Economia

Brasil e Alemanha buscam acordo contra bitributação

setembro 21, 2011
Tempo de leitura 3 min

Brasil e Alemanha precisam chegar a um acordo que elimine a bitributação e dê mais segurança aos investidores. Os dois países também devem se empenhar no avanço das negociações para a liberalização do comércio entre a União Europeia e o Mercosul. O alerta foi feito na última segunda-feira (19),  pelo presidente da  Confederação Nacional da Indústria (CNI), Robson Braga de Andrade, na abertura do 29º Encontro Empresarial Brasil-Alemanha, que reúne mais de 1.500 empresários no Pier Mauá, no Rio de Janeiro.

As oportunidades são muitas e há muitos campos em que podemos avançar para aumentar a corrente de comércio e de investimentos e a cooperação tecnológica entre os dois países”, disse Andrade. Lembrou que o Brasil está pronto para atrair investimentos a empreendimentos que vão desde  grandes obras de infraestrutura até a organização da Copa do Mundo de 2014 e das Olimpíadas em 2016. Além disso,  há a exploração da camada pré-sal, que exigirá o fortalecimento da cadeia de petróleo e gás, e o desenvolvimento de energias alternativas, como o etanol, enumerou o presidente da CNI.

O secretário-geral do Ministério das Relações Exteriores do Brasil, Ruy Nunes Nogueira, destacou que a política industrial do governo brasileiro tem um compromisso com a inovação e a agregação de valor ao produto nacional. Esse contexto favorece os acordos com a Alemanha na área de tecnologia e de soluções para pequenas e médias empresas. “As pequenas empresas alemãs, que são reconhecidas pela sua capacidade de inovar e de exportar, devem ser um exemplo para o Brasil”, afirmou Nogueira.

Trocas – De acordo com Hans-Peter Keitel, presidente da Bundesverband der Deutchen Industries (BDI), a congênere alemã da CNI, os empresários da Alemanha têm interesses em estabelecer parcerias tecnológicas com os brasileiros. “Nós temos tecnologia e vocês têm matérias-primas.
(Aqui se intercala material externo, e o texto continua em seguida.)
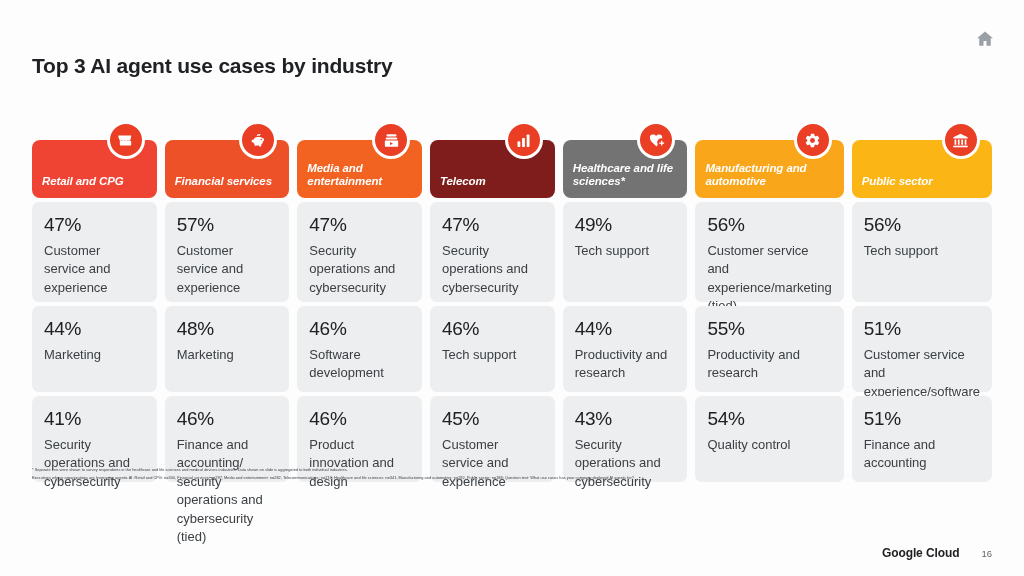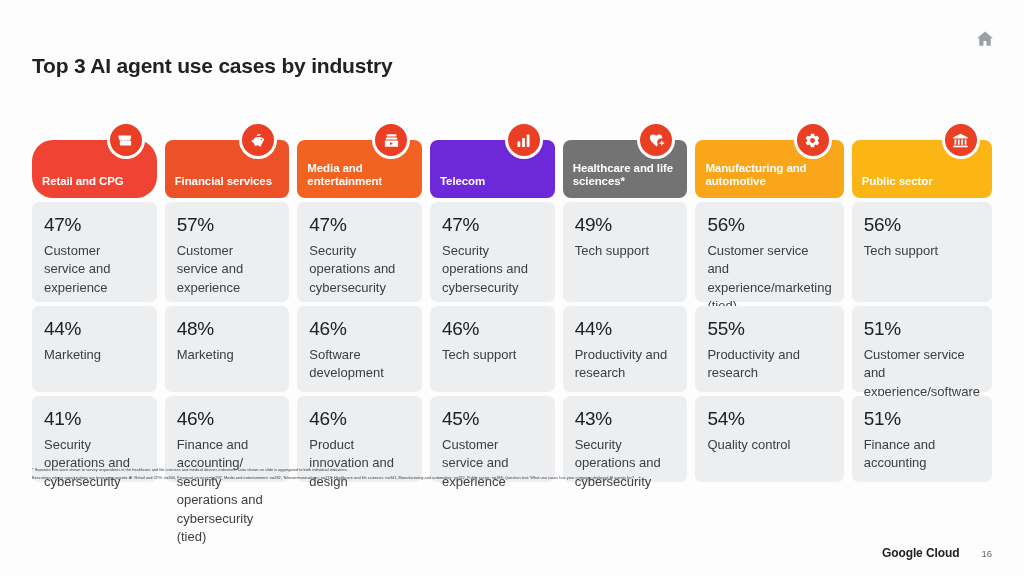"Media and entertainment" .head { font-style: none -> italic }
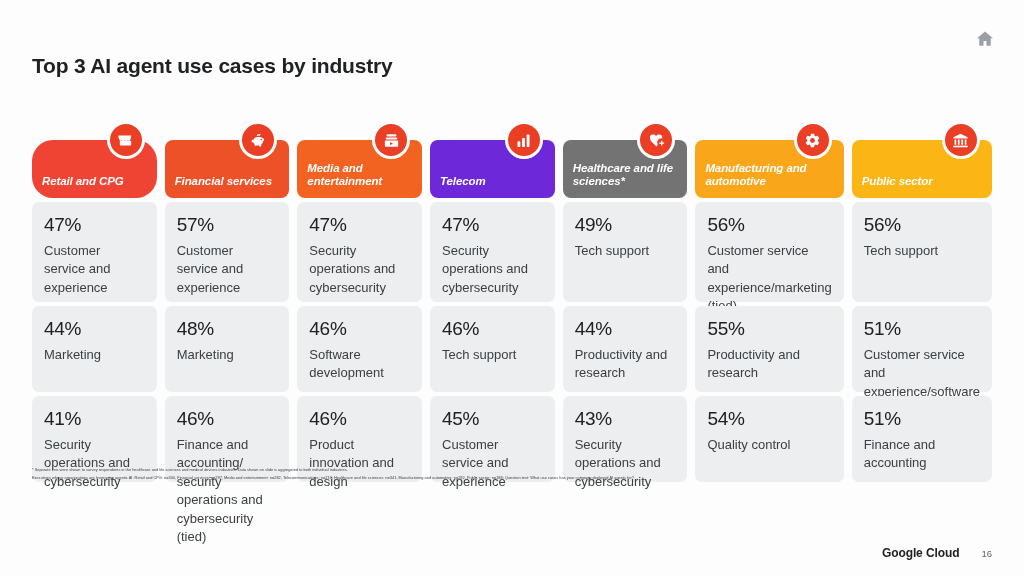"Retail and CPG" div.head { border-radius: 21px -> none }
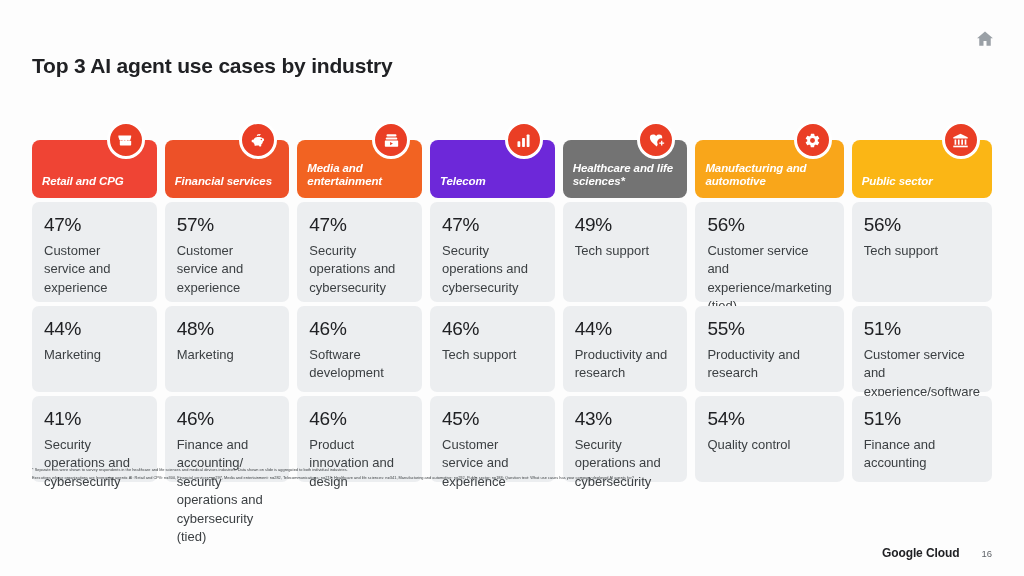"Telecom" div.head { background: #6d28d9 -> #7f1d1d }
Podemos fazer trocas”, propôs Keitel.

Destacou que a Europa está tentando resolver a crise dos países com dificuldades de honrar suas dívidas, como a Grécia. Conforme o vice-ministro das Relações Exteriores da Alemanha, Werner Hoyer, a Europa sairá fortalecida da crise porque os países aprenderão a lição de que há limites para o endividamento. “É irresponsável deixar dívidas para gerações futuras. Os irresponsáveis sucumbem à crise”, disse Hoyer.

O presidente da Federação das Indústrias do Estado do Rio de Janeiro (FIRJAN), Eduardo Eugênio Gouvea Vieira,  enfatizou que o Rio vive um momento histórico. Além de ser palco da Copa do Mundo de 2014 e sede das Olimpíadas de 2016, o estado tem atraído atenção do mundo e recebido investimentos por causa de sua indústria dinâmica, especialmente a de petróleo e gás.

Gouvea Vieira assegurou que os empresários fluminenses estão interessados em aprofundar a sinergia que já existe com os alemães. Num momento de descontração, alertou que essa sinergia não se estenderá, porém, aos gramados dos estádios de futebol, aproveitando para convidar os alemães a comemorar a vitória do Brasil na Copa de 2014.